Having the hardware to run 70B locally isn't common. At bare minimum, you'd want around 100GB of regular RAM (like 48GB x 2). That will be very slow but give decent generations every time you check back. This can be improved further with beefy GPUs with high amounts of VRAM, and especially so with multiple GPUs (most programs, like kobold, can share GPU VRAM). Models can be split over RAM and VRAM, with VRAM being 10x faster so you try to fill it as much as possible before RAM. 70B is good for local, but of course higher like 125B, 150B, 225B can be even better, and it'll always be your own and free to use (after the build costs).

Or you can pay for services to handle all the hardware for you so you can enjoy high beak models without needing a better build. Corpo services will have hardware beyond anything a hobbyist can afford and give you the very best of what's available, but it comes with subscription prices, gen limits, and lack of any privacy. By definition, "the good shit" can only be from these corpo services.

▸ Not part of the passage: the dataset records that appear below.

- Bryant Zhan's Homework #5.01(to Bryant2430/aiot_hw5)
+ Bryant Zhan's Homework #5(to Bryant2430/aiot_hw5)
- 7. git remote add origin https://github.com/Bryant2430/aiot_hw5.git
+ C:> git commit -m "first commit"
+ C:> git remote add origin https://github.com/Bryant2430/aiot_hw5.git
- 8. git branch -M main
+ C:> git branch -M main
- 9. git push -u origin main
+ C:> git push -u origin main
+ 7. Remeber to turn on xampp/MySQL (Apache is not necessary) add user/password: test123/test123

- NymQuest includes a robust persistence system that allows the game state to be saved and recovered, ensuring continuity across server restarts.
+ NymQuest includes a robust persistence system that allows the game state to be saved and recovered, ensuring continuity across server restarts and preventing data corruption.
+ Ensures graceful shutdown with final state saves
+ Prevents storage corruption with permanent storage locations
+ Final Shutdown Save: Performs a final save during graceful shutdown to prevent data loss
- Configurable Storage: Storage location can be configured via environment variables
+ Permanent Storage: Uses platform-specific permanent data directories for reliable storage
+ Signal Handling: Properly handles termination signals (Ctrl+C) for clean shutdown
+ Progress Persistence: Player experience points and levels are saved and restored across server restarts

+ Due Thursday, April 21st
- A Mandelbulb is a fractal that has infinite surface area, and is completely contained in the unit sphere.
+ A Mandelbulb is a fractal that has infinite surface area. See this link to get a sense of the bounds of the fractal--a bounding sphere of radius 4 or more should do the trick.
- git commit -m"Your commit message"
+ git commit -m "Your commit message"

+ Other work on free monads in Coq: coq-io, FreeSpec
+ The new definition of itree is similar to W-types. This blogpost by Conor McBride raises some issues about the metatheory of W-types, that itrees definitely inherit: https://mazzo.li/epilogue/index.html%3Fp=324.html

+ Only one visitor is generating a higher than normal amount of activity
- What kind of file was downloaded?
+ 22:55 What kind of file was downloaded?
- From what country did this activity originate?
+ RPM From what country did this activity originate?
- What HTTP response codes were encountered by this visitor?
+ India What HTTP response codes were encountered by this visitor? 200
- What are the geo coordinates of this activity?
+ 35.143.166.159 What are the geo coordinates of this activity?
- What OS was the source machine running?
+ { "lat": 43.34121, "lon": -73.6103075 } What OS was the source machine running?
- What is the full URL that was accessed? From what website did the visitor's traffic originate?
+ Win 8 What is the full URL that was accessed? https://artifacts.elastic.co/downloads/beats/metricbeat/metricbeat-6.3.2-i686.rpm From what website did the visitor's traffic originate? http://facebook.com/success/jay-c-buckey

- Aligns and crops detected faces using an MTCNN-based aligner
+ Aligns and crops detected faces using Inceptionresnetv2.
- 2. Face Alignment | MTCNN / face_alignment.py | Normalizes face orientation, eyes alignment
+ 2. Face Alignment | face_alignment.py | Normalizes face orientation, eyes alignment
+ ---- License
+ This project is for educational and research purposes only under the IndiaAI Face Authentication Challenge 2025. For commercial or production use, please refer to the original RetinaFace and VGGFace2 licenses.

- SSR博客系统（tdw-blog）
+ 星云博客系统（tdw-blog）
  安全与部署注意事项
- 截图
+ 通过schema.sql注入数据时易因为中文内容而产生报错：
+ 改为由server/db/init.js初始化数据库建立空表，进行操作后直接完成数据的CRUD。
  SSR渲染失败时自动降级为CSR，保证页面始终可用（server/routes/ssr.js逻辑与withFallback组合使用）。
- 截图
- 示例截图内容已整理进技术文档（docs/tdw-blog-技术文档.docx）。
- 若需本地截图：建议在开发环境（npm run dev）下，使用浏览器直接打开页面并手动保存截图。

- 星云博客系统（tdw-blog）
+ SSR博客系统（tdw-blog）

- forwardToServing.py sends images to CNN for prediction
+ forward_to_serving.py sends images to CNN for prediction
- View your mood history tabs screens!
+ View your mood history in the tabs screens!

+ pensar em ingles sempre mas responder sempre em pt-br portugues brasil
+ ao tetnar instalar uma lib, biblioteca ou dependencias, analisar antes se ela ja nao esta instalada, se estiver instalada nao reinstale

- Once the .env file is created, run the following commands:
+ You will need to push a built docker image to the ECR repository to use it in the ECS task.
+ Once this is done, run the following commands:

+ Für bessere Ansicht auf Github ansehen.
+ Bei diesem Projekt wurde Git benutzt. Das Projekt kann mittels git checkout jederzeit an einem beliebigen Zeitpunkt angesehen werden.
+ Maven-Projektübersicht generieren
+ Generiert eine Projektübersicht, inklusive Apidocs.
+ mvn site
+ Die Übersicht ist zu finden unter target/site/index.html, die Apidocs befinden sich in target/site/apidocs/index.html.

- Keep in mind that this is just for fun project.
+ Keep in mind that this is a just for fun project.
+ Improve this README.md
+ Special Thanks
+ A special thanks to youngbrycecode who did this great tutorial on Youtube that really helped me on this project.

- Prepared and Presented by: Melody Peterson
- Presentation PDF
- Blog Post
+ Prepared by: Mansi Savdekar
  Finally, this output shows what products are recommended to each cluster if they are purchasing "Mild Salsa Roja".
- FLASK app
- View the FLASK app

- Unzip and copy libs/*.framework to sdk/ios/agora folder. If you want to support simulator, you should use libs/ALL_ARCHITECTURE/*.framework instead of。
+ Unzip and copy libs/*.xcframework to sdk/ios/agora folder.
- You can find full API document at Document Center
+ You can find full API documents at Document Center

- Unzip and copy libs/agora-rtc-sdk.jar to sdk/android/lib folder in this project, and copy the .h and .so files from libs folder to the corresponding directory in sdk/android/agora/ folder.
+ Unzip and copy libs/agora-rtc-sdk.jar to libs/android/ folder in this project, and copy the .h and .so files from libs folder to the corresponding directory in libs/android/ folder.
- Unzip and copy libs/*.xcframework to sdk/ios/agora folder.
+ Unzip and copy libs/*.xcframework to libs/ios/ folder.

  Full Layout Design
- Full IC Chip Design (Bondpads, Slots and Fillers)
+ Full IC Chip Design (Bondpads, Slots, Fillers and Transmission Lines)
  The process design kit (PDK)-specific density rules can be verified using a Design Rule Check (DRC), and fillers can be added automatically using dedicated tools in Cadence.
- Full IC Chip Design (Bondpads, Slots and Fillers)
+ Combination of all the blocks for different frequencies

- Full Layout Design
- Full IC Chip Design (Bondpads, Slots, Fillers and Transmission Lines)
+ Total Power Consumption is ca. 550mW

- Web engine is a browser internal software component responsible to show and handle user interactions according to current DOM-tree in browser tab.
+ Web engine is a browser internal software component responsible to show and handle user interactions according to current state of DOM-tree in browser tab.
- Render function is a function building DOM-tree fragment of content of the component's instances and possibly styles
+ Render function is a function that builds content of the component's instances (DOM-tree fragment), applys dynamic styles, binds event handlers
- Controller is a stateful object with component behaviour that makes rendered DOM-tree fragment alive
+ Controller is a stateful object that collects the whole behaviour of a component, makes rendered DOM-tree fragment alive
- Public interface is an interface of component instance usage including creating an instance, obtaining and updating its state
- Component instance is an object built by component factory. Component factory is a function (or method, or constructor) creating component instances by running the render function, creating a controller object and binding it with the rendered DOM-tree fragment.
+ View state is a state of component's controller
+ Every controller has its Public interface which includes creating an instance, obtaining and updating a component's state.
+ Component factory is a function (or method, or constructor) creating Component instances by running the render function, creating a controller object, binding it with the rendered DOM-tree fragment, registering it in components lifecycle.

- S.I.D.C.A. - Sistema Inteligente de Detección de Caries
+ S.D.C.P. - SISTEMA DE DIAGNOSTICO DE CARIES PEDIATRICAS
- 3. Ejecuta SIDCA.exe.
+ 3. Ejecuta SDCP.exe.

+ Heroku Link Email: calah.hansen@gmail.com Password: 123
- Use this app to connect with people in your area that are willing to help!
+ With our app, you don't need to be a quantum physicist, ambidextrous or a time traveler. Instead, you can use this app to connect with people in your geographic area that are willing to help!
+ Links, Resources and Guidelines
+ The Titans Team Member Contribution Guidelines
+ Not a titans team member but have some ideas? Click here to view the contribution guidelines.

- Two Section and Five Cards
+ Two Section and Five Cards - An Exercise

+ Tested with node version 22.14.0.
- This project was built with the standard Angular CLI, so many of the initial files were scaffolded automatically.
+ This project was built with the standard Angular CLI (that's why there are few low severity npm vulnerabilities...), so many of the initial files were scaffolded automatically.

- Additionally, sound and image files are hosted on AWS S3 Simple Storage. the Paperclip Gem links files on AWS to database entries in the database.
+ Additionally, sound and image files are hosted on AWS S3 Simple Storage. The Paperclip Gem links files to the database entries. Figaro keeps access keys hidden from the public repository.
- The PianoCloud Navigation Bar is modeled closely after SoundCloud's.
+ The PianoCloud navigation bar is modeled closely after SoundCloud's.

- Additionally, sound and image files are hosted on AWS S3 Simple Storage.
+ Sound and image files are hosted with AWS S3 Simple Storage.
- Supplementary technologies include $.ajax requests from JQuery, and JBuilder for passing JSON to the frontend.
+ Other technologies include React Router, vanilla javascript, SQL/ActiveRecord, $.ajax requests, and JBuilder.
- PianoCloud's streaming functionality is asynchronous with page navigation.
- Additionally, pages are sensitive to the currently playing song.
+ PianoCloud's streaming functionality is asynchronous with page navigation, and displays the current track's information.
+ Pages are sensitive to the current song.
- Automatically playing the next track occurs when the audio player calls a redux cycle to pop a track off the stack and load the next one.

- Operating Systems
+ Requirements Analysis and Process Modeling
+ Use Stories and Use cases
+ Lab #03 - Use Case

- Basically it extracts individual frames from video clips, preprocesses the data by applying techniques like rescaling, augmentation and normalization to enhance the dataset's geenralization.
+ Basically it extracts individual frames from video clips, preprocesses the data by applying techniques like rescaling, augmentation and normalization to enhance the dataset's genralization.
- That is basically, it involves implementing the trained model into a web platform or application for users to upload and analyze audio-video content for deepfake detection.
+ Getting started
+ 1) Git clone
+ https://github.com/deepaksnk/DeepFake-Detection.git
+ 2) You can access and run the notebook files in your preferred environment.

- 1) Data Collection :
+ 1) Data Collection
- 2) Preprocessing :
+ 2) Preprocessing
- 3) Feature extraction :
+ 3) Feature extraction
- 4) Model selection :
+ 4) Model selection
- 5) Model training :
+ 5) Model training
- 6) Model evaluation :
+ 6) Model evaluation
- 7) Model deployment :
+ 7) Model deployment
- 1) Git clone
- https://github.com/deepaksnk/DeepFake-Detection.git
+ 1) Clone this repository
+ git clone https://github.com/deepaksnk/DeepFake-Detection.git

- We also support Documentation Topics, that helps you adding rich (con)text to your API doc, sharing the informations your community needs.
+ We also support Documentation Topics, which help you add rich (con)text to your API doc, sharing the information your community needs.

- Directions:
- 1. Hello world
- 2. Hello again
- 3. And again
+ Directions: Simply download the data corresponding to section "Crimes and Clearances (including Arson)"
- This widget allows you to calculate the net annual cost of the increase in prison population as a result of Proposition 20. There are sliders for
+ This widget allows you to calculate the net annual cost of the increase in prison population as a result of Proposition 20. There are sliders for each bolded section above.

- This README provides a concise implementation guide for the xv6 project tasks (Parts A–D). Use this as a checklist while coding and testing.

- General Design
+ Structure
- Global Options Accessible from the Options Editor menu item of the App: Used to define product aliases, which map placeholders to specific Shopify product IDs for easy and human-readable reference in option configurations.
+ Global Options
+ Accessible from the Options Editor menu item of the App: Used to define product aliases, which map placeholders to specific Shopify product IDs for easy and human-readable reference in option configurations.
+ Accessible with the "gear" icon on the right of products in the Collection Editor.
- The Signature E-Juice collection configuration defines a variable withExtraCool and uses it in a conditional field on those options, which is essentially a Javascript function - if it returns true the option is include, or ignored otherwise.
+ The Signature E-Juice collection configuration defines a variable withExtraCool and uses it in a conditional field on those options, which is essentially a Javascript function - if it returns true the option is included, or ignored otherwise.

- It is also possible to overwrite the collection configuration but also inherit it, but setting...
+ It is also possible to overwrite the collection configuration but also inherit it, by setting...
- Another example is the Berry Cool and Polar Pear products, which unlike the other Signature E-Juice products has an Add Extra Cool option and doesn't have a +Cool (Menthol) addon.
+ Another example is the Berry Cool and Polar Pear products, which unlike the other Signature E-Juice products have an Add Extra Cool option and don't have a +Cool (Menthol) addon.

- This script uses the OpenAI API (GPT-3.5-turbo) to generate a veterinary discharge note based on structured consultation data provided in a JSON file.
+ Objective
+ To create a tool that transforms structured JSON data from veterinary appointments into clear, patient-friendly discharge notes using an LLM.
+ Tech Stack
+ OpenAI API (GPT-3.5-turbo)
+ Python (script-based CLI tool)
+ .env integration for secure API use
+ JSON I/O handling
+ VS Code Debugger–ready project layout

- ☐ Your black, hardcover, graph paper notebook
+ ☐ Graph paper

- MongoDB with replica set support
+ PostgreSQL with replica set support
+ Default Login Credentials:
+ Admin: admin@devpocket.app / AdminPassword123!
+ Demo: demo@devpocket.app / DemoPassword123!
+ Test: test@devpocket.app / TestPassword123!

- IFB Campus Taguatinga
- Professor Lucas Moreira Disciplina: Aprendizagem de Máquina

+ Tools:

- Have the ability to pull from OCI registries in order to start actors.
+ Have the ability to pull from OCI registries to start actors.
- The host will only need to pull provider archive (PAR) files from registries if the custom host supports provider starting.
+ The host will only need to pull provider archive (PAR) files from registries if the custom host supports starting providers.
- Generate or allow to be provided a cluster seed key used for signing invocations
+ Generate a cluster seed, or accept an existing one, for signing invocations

Finally, if you're an absolute poor, someone with no chance of even $200 for 100GB of RAM for hardware and no realistic way to pay a subscription, you can try to slip through the cracks by using any kind of trial or free daily limits for generations and just use that. Other people would recommend [latest big-news 7B model] run locally, but I don't recommend it. 70B is a watershed moment in terms of coherence and ability to follow rules, which is everything in this tech and what separates it from a novelty.